Chapter 12: Hierarchical Clustering¶

"Hierarchies reveal not just groups, but the relationships between groups—the family tree of data."

Learning Objectives¶

By the end of this chapter, you will be able to:

Understand the principles of hierarchical clustering and different linkage methods
Interpret dendrograms and determine optimal cluster numbers
Implement agglomerative clustering in scikit-learn with appropriate parameters
Compare different linkage methods and their effects on clustering results
Apply hierarchical clustering to real datasets and visualize cluster hierarchies

Intuitive Introduction¶

Imagine you're organizing a family reunion. You start by grouping immediate family members, then combine families into larger clans, and finally unite clans into the entire extended family. This hierarchical approach creates a "family tree" showing relationships at different levels.

Hierarchical clustering works similarly. It builds a hierarchy of clusters by either: - Agglomerative (bottom-up): Start with individual points and merge them into larger clusters - Divisive (top-down): Start with one big cluster and split it into smaller ones

The result is a tree-like structure called a dendrogram that shows how clusters are nested within each other. This approach doesn't require you to specify the number of clusters upfront and provides rich information about cluster relationships.

Mathematical Development¶

Hierarchical clustering creates a hierarchy of clusters by iteratively merging or splitting clusters based on their similarity.

Distance Metrics¶

The foundation of hierarchical clustering is measuring distance between clusters. Common distance metrics include:

Single Linkage (Minimum): Distance between closest points in different clusters \(\(d(C_i, C_j) = \min_{x \in C_i, y \in C_j} ||x - y||\)\)

Complete Linkage (Maximum): Distance between farthest points in different clusters \(\(d(C_i, C_j) = \max_{x \in C_i, y \in C_j} ||x - y||\)\)

Average Linkage: Average distance between all pairs of points \(\(d(C_i, C_j) = \frac{1}{|C_i| \cdot |C_j|} \sum_{x \in C_i} \sum_{y \in C_j} ||x - y||\)\)

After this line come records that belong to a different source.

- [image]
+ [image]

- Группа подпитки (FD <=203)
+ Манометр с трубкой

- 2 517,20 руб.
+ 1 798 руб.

Centroid Linkage: Distance between cluster centroids \(\(d(C_i, C_j) = ||\mu_i - \mu_j||\)\)

Where \(\mu_i\) is the centroid (mean) of cluster \(C_i\).

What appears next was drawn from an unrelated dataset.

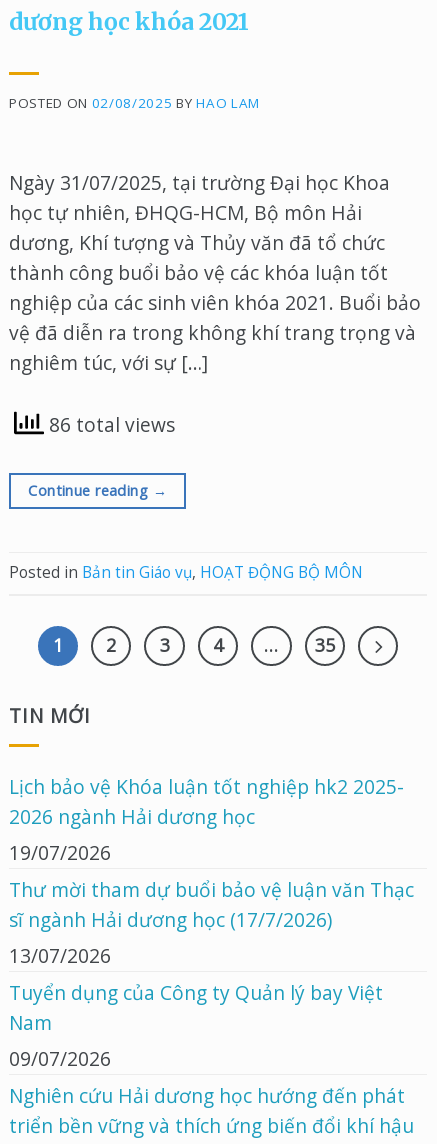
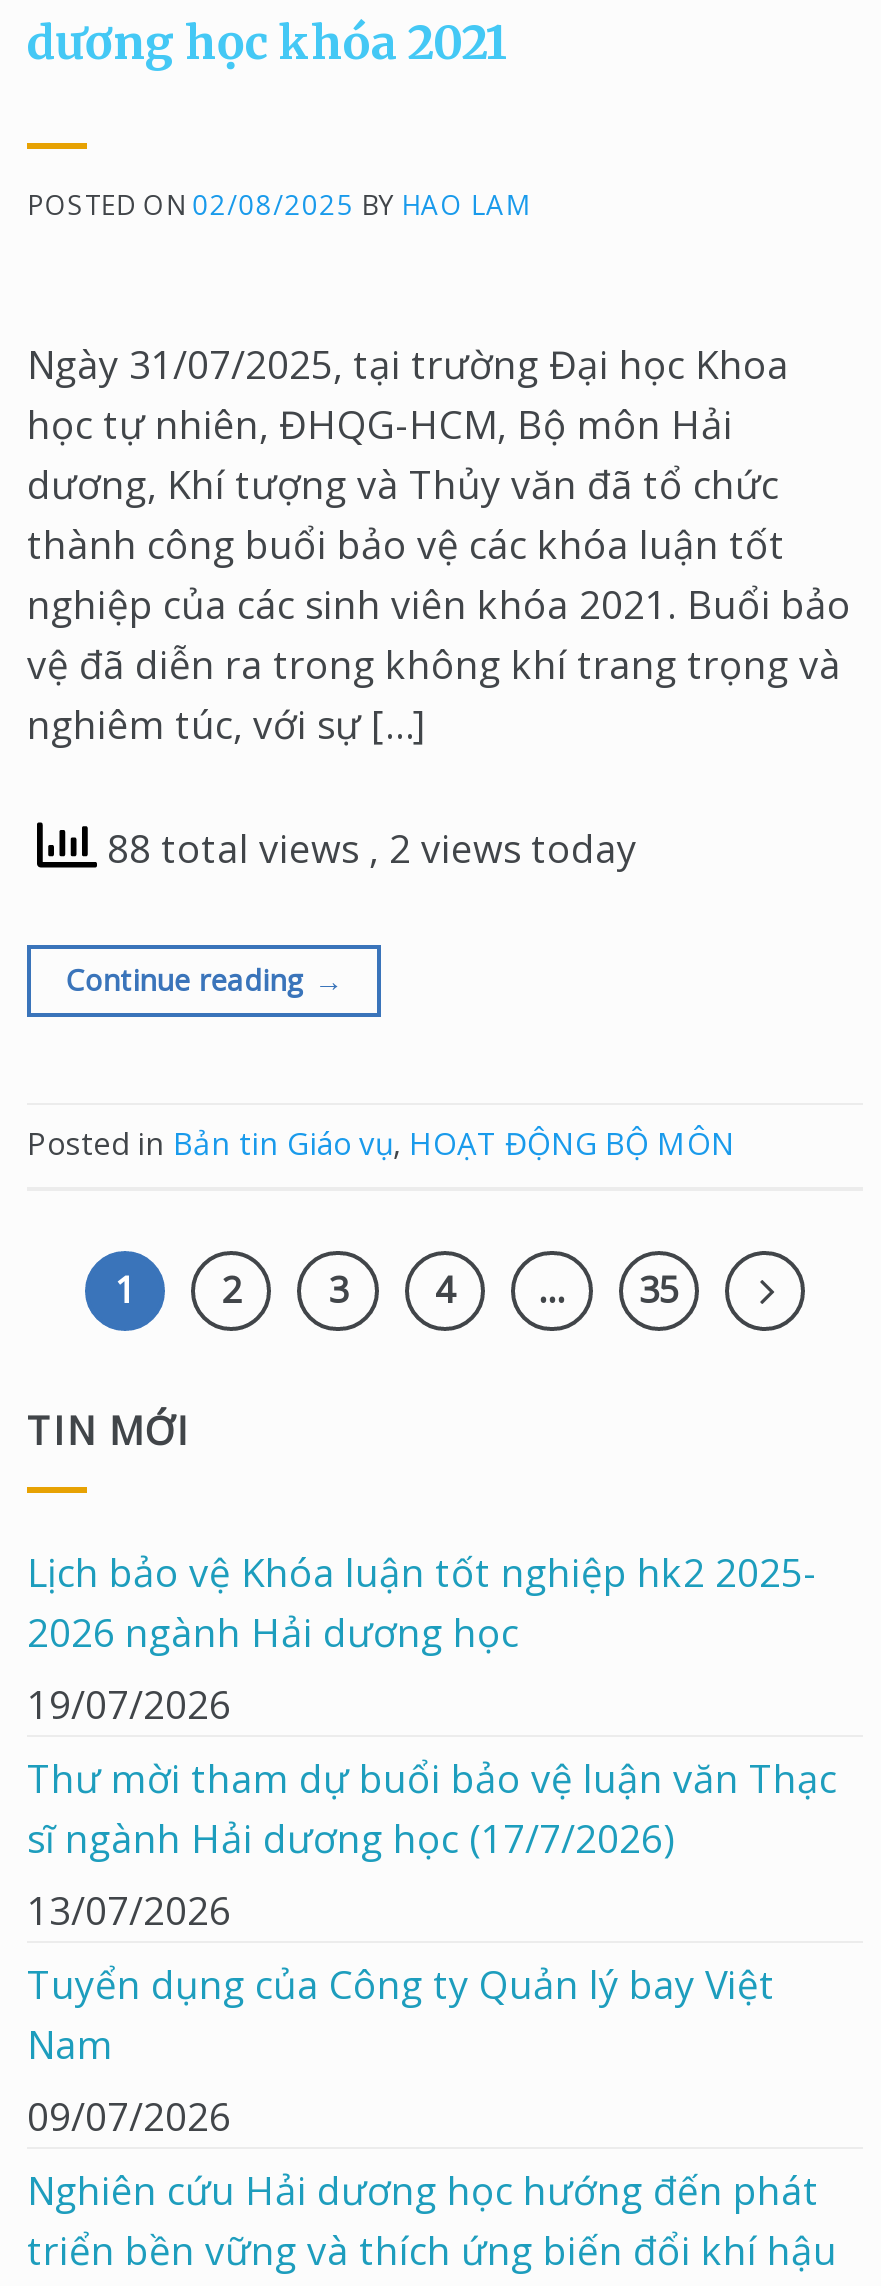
- 86 total views
+ 88 total views, 2 views today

The Agglomerative Algorithm¶

Start with each data point as its own cluster
Find the two closest clusters
Merge them into a single cluster
Update the distance matrix
Repeat until only one cluster remains

Dendrograms¶

A dendrogram is a tree diagram showing the hierarchical relationships: - Height: Represents the distance between merged clusters - Leaves: Individual data points - Branches: Show cluster merging history

The y-axis represents the linkage distance, helping determine where to "cut" the tree for optimal clustering.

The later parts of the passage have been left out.